Hanoi sees greater potential in semiconductor industry after Joe Biden’s visit

President Biden’s recent trip to Hanoi on 10 September marked a significant milestone in the decades-long process of rebuilding bilateral relations between the United States and Vietnam after the end of the Vietnam War. The government-to-government agreement signed during this historic visit has paved the way for transformative collaborations, with a particular focus on bolstering Vietnam’s rapidly growing semiconductor industry.

In this blog post, we will explore number of outcomes related to semiconductor sector that foreign firms considering relocating to Vietnam should be aware of.

Vietnam’s access to CHIPS and Science Act funding

The CHIPS and Science Act is a law signed by Joe Biden to allocates US$280 billion to boost the US semiconductor manufacturing industry. Additionally, it earmarks US$500 million over five years for the International Technology Security and Innovation Fund (ITSI Fund), aiming to enhance the global semiconductor supply chain’s diversity, resilience, and security, as stated on the U.S. State Department website.

A significant portion of the ITSI fund could be channeled towards Vietnam, according to officials cited by Reuters. Vietnam has successfully tapped into this fund through a Memorandum of Cooperation on Semiconductor Supply Chains, Workforce and Ecosystem Development. This agreement will utilize the ITSI Fund “to enhance its semiconductor ecosystem, regulatory framework, and workforce,” paving the way for Vietnam to strengthen its position in the global semiconductor industry.

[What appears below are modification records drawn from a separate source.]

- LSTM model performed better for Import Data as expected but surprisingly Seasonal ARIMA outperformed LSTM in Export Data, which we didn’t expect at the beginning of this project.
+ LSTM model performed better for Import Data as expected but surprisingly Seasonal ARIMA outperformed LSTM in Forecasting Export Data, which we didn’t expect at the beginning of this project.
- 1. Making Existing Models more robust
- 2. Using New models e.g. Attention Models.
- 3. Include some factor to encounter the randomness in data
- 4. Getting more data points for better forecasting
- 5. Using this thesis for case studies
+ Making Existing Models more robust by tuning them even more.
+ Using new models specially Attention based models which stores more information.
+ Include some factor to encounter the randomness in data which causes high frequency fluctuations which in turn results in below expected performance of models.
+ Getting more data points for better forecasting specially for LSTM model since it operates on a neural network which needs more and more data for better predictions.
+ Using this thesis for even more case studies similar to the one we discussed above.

Furthermore, as stated in a White House statement, “the United States and Vietnam announced the launch of semiconductor workforce development initiatives – supported by initial seed funding of $2 million from the U.S. government, in conjunction with future Vietnamese government and private sector support.” This initiative highlights the commitment of both nations to foster a skilled workforce capable of supporting Vietnam’s growing semiconductor industry.

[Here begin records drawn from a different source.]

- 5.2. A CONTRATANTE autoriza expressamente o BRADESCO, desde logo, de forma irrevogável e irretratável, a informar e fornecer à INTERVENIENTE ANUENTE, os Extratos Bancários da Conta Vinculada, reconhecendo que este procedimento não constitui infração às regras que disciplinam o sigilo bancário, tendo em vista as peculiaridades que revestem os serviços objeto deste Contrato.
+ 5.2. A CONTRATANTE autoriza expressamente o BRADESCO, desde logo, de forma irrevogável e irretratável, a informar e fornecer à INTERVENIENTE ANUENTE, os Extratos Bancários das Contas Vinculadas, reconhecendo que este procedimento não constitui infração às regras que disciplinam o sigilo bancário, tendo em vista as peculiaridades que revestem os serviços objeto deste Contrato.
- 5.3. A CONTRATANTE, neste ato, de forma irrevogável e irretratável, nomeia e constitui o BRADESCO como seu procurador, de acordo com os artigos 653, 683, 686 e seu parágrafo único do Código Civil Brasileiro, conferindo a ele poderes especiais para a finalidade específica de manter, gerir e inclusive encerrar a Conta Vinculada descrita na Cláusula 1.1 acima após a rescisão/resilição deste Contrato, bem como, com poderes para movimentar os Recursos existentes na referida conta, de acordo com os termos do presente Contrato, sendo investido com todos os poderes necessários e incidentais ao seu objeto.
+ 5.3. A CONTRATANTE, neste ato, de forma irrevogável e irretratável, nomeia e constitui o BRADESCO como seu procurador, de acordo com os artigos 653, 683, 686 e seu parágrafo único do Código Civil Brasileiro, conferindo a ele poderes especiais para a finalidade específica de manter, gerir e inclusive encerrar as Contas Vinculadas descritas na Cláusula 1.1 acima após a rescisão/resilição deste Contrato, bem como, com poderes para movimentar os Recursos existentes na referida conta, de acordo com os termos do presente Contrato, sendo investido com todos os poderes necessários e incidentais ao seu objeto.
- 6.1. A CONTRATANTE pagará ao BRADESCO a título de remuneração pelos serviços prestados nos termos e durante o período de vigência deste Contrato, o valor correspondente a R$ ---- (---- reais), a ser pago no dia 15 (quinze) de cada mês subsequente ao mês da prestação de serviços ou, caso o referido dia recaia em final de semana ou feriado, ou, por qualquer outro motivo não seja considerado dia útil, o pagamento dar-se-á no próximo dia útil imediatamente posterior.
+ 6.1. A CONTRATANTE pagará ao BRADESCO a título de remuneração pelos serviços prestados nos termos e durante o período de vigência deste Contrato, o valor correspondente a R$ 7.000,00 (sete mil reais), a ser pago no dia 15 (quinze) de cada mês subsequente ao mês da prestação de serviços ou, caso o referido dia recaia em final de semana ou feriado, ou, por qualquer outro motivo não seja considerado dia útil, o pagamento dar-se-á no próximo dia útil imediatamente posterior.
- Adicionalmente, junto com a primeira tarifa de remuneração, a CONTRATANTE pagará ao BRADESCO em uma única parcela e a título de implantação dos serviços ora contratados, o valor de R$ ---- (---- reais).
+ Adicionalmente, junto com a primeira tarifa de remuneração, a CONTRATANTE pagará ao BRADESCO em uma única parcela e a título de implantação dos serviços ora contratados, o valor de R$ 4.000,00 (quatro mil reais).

Regional integration of electronics supply chains

Another component of the U.S.-Vietnam semiconductor chip partnership will be the development of the Developing Electronics & Leading Technology Advancement Partnerships (DELTA) Network. This initiative intends to bring in regional governments and industries to promote talent cultivation, policy coordination, and sector efficiencies, fostering a more integrated electronics supply chain in the region.

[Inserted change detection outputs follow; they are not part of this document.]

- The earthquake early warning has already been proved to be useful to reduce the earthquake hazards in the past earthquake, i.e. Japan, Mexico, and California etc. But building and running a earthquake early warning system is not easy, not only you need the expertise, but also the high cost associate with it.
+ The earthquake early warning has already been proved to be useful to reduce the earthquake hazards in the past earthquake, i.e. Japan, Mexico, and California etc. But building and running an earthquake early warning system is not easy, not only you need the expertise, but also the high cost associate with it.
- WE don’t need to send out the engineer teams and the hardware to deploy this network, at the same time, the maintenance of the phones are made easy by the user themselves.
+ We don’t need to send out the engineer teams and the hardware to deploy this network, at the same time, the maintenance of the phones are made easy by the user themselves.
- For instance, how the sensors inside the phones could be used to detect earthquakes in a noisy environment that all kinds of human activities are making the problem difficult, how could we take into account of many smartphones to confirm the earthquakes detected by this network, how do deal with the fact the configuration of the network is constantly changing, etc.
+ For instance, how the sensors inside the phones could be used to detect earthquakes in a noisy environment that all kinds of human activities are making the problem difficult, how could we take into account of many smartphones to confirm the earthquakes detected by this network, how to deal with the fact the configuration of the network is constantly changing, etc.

Joint research and development

Both countries have also committed to the establishment of the Vietnam-U.S. Science and Technology Agreement for Research (VUSTAR). This body’s mandate is to identify areas of collaboration between the U.S. and Vietnam in artificial intelligence, R&D and governance, health and medical science, climate science, biotechnology, and conservation.

This collaboration aligns with the broader initiatives aimed at strengthening Vietnam’s semiconductor sector and fostering advancements at the intersection of technology and critical scientific domains.

Development of high-skilled workforce

One of the biggest challenges identified in Vietnam has been a lack of high-skilled labor in the manufacturing sector. This is particularly true of the semiconductor industry. According to Reuters, Vietnam currently only has about 5,000 to 6,000 semiconductor engineers but will need up to 20,000 in the next five years and up to 50,000 in the next decade.

In this context, Biden’s visit to Hanoi produced two key initiatives:

  1. STEM Champions of Vietnam Initiative: This initiative connects U.S. and Vietnamese government educational institutions to strengthen science, technology, engineering, and math education, fostering a skilled workforce.
  2. The Upskill Vietnam and Foster Digital Growth program: Through USAID, US$12.75 million will be utilized to assist the Ministry of Education and Training (MOET) in modernizing and internationalizing higher education in Vietnam, addressing the need for skilled professionals in the evolving digital landscape.

Final thoughts

The upgrade of the relationship between the U.S. and Vietnam to a comprehensive strategic partnership is a coup for both parties. Moving forward, however, there is still room to grow. The current trade agreement between the two nations is now two decades old and in need of an upgrade. Furthermore, as ongoing geopolitical challenges strengthen the U.S.’s resolve to diversify out of China, Vietnam stands to benefit from even greater foreign direct investment from the U.S.

In this light, the economic relationship between these two former foes, at least soon, is likely to become even stronger and more robust.